== Task statement ==
Below are the records. Retype exactly the lines between the lines holding "order date: 2015-06-16 -> 2015-06-22" and "White Cement Top", inclusive.

== Exercise material ==

--------------------------------------------------

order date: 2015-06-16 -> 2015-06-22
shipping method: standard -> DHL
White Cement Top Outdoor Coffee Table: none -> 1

--------------------------------------------------

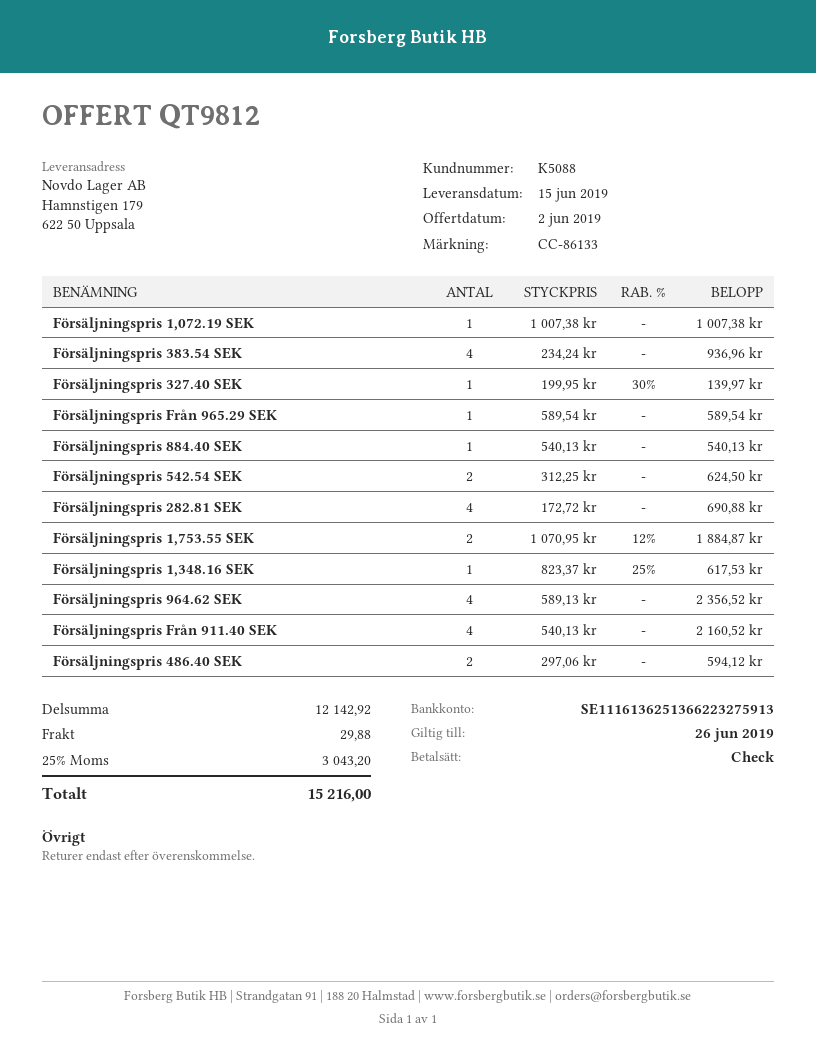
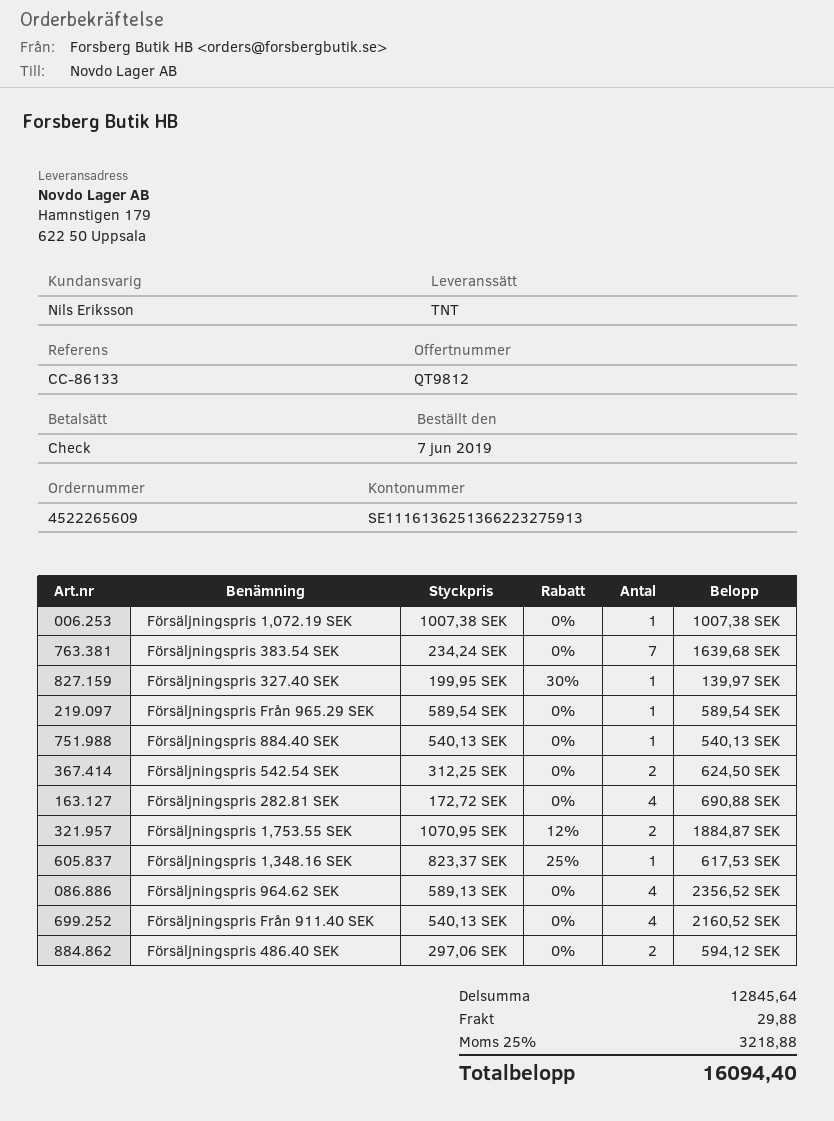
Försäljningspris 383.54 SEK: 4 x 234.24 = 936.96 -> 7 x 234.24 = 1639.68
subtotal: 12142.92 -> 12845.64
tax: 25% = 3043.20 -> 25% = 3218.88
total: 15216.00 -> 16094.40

--------------------------------------------------

== Task output ==
order date: 2015-06-16 -> 2015-06-22
shipping method: standard -> DHL
White Cement Top Outdoor Coffee Table: none -> 1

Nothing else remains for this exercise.